Another question (which probably shows my complete ignorance):
What happens if the iter holds >= BIO_MAX_PAGES?
'iov_iter_npages' will only ever return BIO_MAX_PAGES, independent on 
whether the iter contains more pages.
What happens to those left-over pages?
Will they ever be processed?

Cheers,

Hannes
Jens Axboe July 12, 2018, 4:20 p.m. UTC | #3
On 7/12/18 10:14 AM, Hannes Reinecke wrote:
> On 07/12/2018 05:08 PM, Jens Axboe wrote:
>> On 7/12/18 8:36 AM, Hannes Reinecke wrote:
>>> Hi Jens, Christoph,
>>>
>>> we're currently hunting down a silent data corruption occurring due to
>>> commit 72ecad22d9f1 ("block: support a full bio worth of IO for
>>> simplified bdev direct-io").
>>>
>>> While the whole thing is still hazy on the details, the one thing we've
>>> found is that reverting that patch fixes the data corruption.
>>>
>>> And looking closer, I've found this:
>>>
>>> static ssize_t
>>> blkdev_direct_IO(struct kiocb *iocb, struct iov_iter *iter)
>>> {
>>> 	int nr_pages;
>>>
>>> 	nr_pages = iov_iter_npages(iter, BIO_MAX_PAGES + 1);
>>> 	if (!nr_pages)
>>> 		return 0;
>>> 	if (is_sync_kiocb(iocb) && nr_pages <= BIO_MAX_PAGES)
>>> 		return __blkdev_direct_IO_simple(iocb, iter, nr_pages);
>>>
>>> 	return __blkdev_direct_IO(iocb, iter, min(nr_pages, BIO_MAX_PAGES));
>>> }
>>>
>>> When checking the call path
>>> __blkdev_direct_IO()->bio_alloc_bioset()->bvec_alloc()
>>> I found that bvec_alloc() will fail if nr_pages > BIO_MAX_PAGES.
>>>
>>> So why is there the check for 'nr_pages <= BIO_MAX_PAGES' ?
>>> It's not that we can handle it in __blkdev_direct_IO() ...
>>
>> The logic could be cleaned up like below, the sync part is really all
>> we care about. What is the test case for this? async or sync?
>>
>> I also don't remember why it's BIO_MAX_PAGES + 1...
>>
>> diff --git a/fs/block_dev.c b/fs/block_dev.c
>> index 0dd87aaeb39a..14ef3d71b55f 100644
>> --- a/fs/block_dev.c
>> +++ b/fs/block_dev.c
>> @@ -424,13 +424,13 @@ blkdev_direct_IO(struct kiocb *iocb, struct iov_iter *iter)
>>   {
>>   	int nr_pages;
>>   
>> -	nr_pages = iov_iter_npages(iter, BIO_MAX_PAGES + 1);
>> +	nr_pages = iov_iter_npages(iter, BIO_MAX_PAGES);
>>   	if (!nr_pages)
>>   		return 0;
>> -	if (is_sync_kiocb(iocb) && nr_pages <= BIO_MAX_PAGES)
>> +	if (is_sync_kiocb(iocb))
>>   		return __blkdev_direct_IO_simple(iocb, iter, nr_pages);
>>   
>> -	return __blkdev_direct_IO(iocb, iter, min(nr_pages, BIO_MAX_PAGES));
>> +	return __blkdev_direct_IO(iocb, iter, nr_pages);
>>   }
>>   
>>   static __init int blkdev_init(void)
>>
> Hmm. We'll give it a go, but somehow I feel this won't solve our problem.

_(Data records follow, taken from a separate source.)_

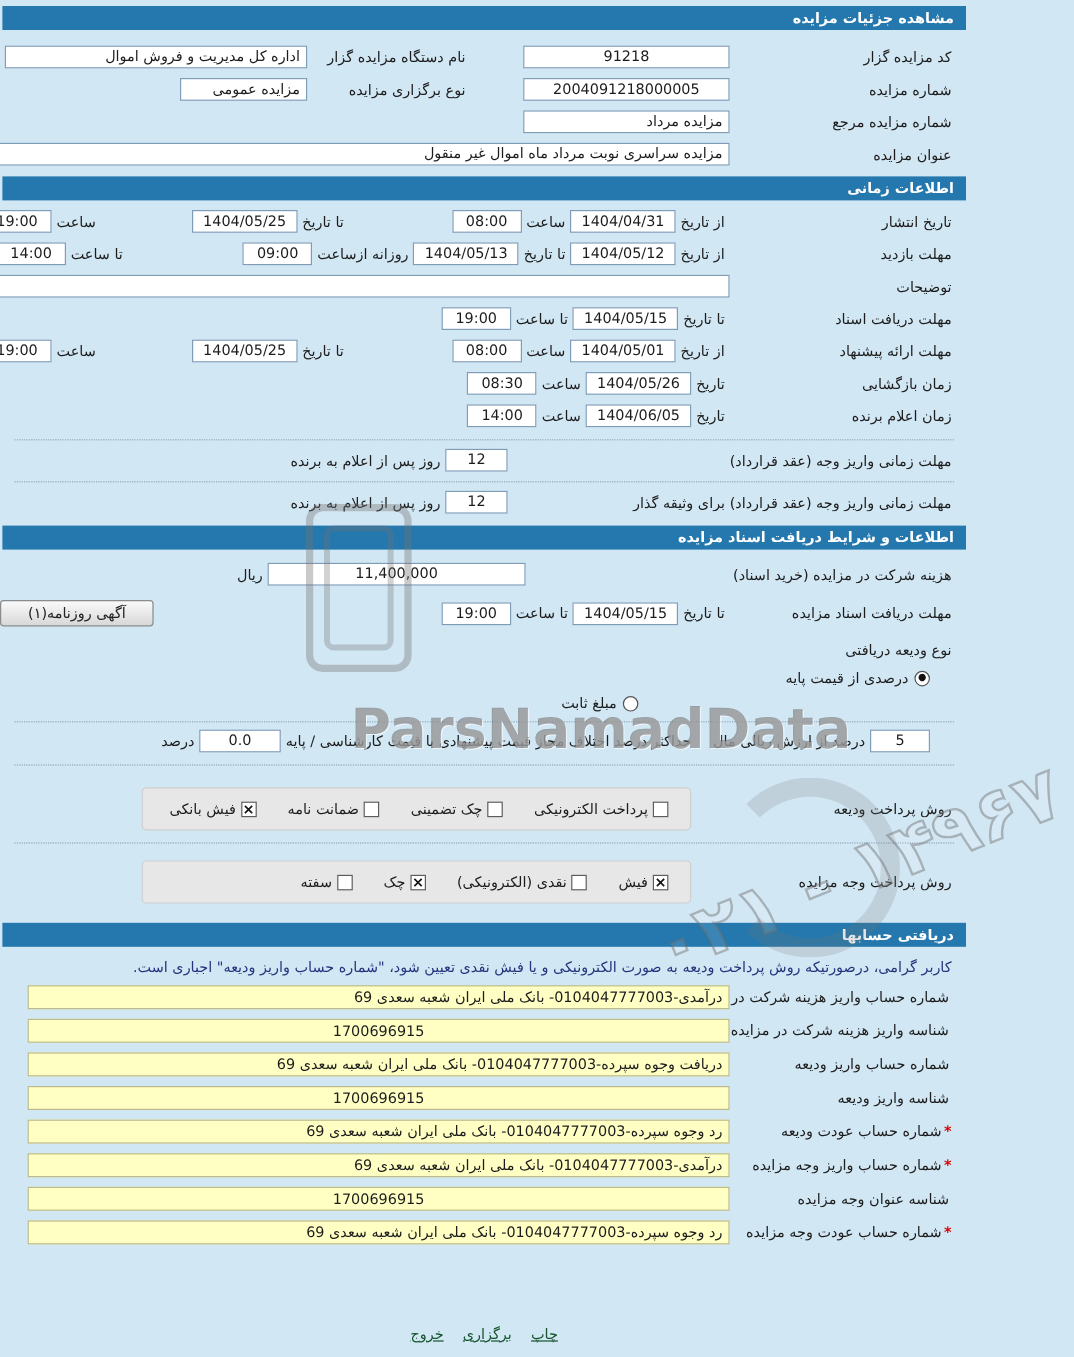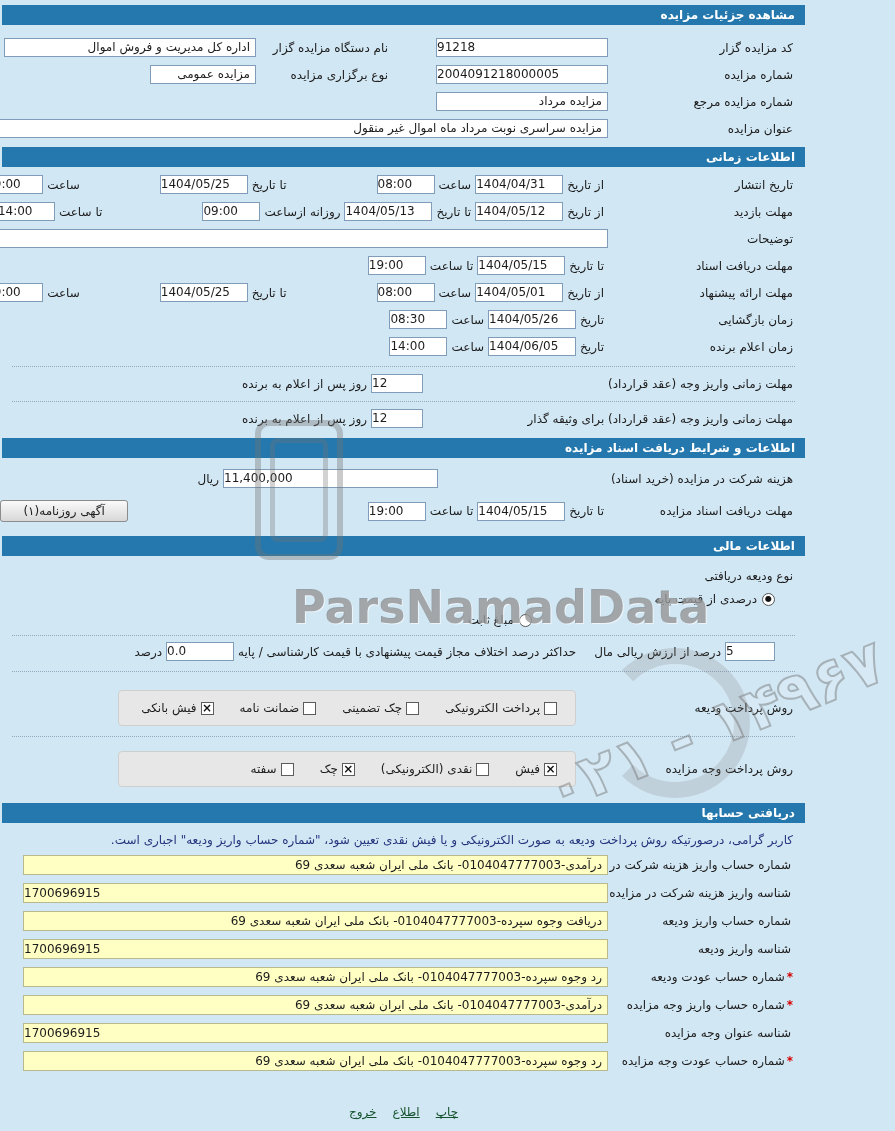"91218" .box { text-align: none -> center }
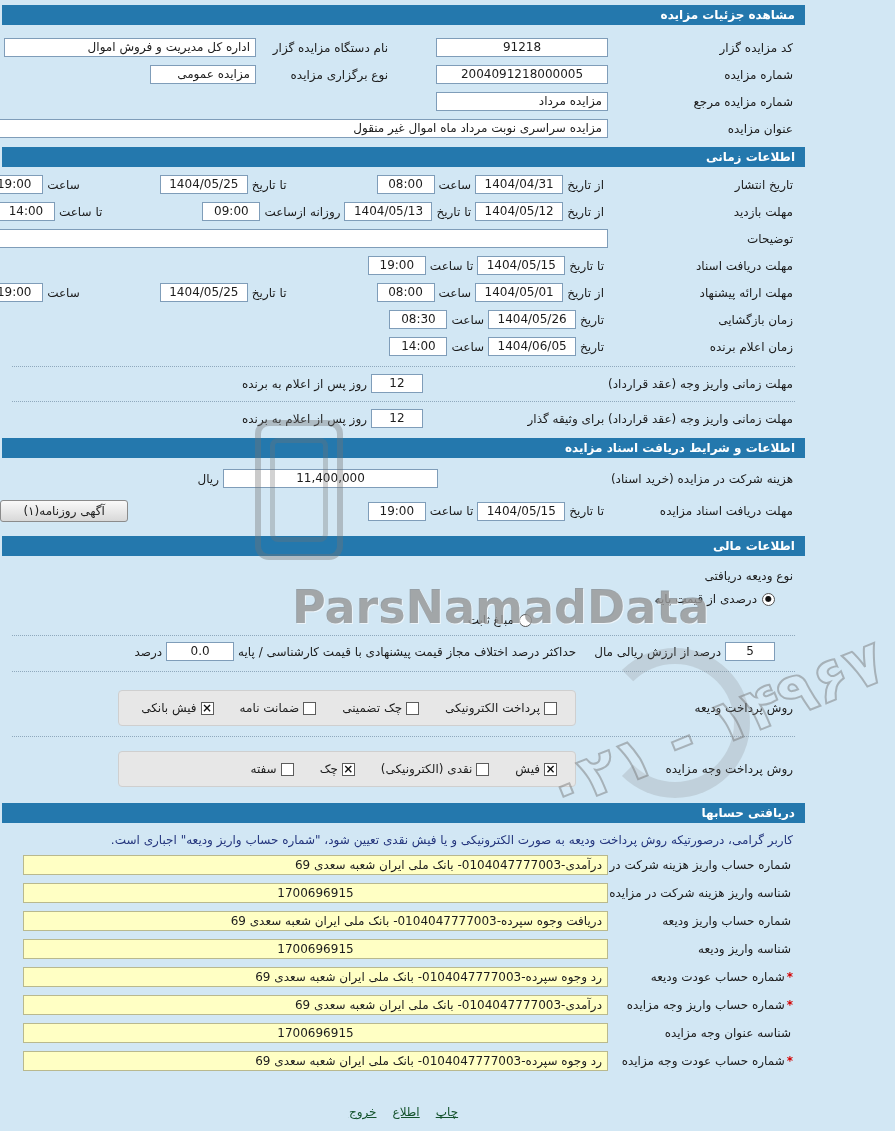"اطلاعات مالی" div.bar { html: <div>اطلاعات مالی</div> -> none }
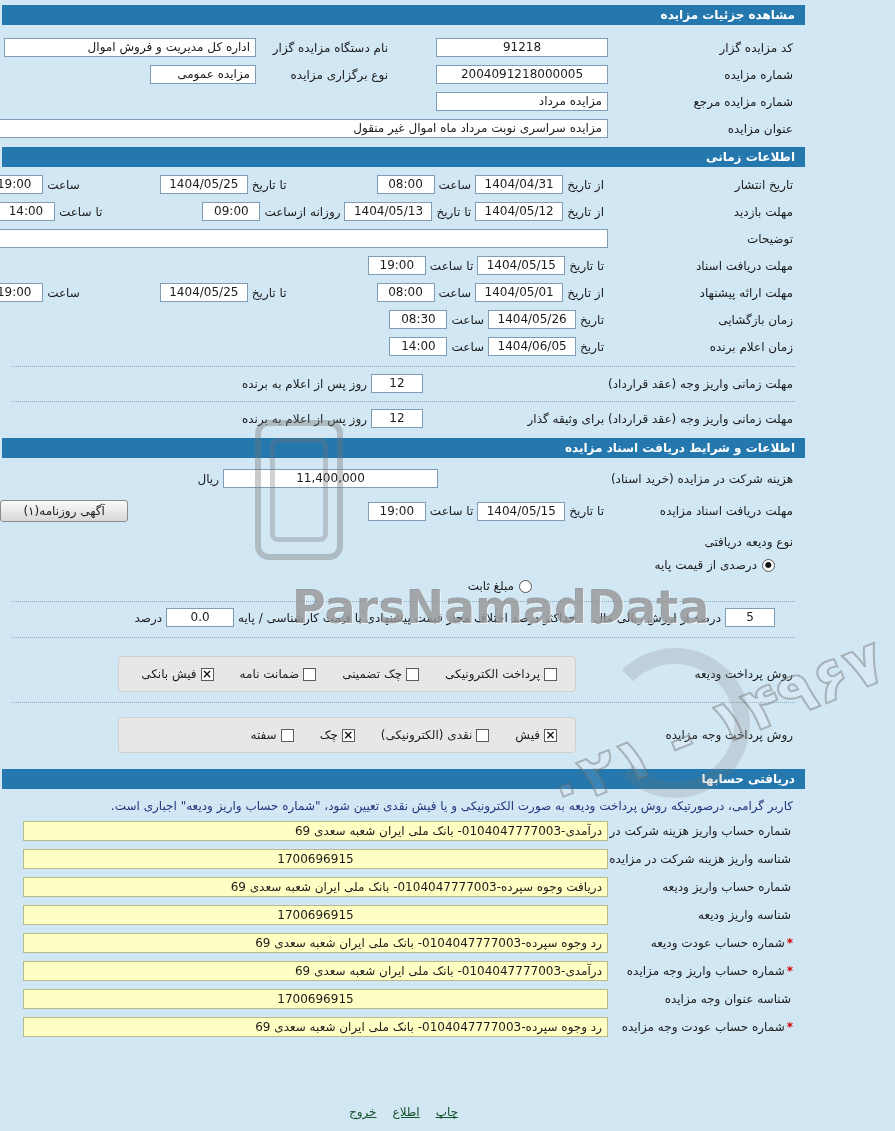"اطلاع" a.flink { text: اطلاع -> برگزاری }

It probably won't, the only joker here is the BIO_MAX_PAGES + 1. But it
does simplify that part...

> Another question (which probably shows my complete ignorance):
> What happens if the iter holds >= BIO_MAX_PAGES?
> 'iov_iter_npages' will only ever return BIO_MAX_PAGES, independent on 
> whether the iter contains more pages.
> What happens to those left-over pages?
> Will they ever be processed?

Short read or write, we rely on being called again for the remainder.
Jens Axboe July 12, 2018, 4:42 p.m. UTC | #4
On 7/12/18 10:20 AM, Jens Axboe wrote:
> On 7/12/18 10:14 AM, Hannes Reinecke wrote:
>> On 07/12/2018 05:08 PM, Jens Axboe wrote:
>>> On 7/12/18 8:36 AM, Hannes Reinecke wrote:
>>>> Hi Jens, Christoph,
>>>>
>>>> we're currently hunting down a silent data corruption occurring due to
>>>> commit 72ecad22d9f1 ("block: support a full bio worth of IO for
>>>> simplified bdev direct-io").
>>>>
>>>> While the whole thing is still hazy on the details, the one thing we've
>>>> found is that reverting that patch fixes the data corruption.
>>>>
>>>> And looking closer, I've found this:
>>>>
>>>> static ssize_t
>>>> blkdev_direct_IO(struct kiocb *iocb, struct iov_iter *iter)
>>>> {
>>>> 	int nr_pages;
>>>>
>>>> 	nr_pages = iov_iter_npages(iter, BIO_MAX_PAGES + 1);
>>>> 	if (!nr_pages)
>>>> 		return 0;
>>>> 	if (is_sync_kiocb(iocb) && nr_pages <= BIO_MAX_PAGES)
>>>> 		return __blkdev_direct_IO_simple(iocb, iter, nr_pages);
>>>>
>>>> 	return __blkdev_direct_IO(iocb, iter, min(nr_pages, BIO_MAX_PAGES));
>>>> }
>>>>
>>>> When checking the call path
>>>> __blkdev_direct_IO()->bio_alloc_bioset()->bvec_alloc()
>>>> I found that bvec_alloc() will fail if nr_pages > BIO_MAX_PAGES.
>>>>
>>>> So why is there the check for 'nr_pages <= BIO_MAX_PAGES' ?
>>>> It's not that we can handle it in __blkdev_direct_IO() ...
>>>
>>> The logic could be cleaned up like below, the sync part is really all
>>> we care about. What is the test case for this? async or sync?
>>>
>>> I also don't remember why it's BIO_MAX_PAGES + 1...
>>>
>>> diff --git a/fs/block_dev.c b/fs/block_dev.c
>>> index 0dd87aaeb39a..14ef3d71b55f 100644
>>> --- a/fs/block_dev.c
>>> +++ b/fs/block_dev.c
>>> @@ -424,13 +424,13 @@ blkdev_direct_IO(struct kiocb *iocb, struct iov_iter *iter)
>>>   {
>>>   	int nr_pages;
>>>   
>>> -	nr_pages = iov_iter_npages(iter, BIO_MAX_PAGES + 1);
>>> +	nr_pages = iov_iter_npages(iter, BIO_MAX_PAGES);
>>>   	if (!nr_pages)
>>>   		return 0;
>>> -	if (is_sync_kiocb(iocb) && nr_pages <= BIO_MAX_PAGES)
>>> +	if (is_sync_kiocb(iocb))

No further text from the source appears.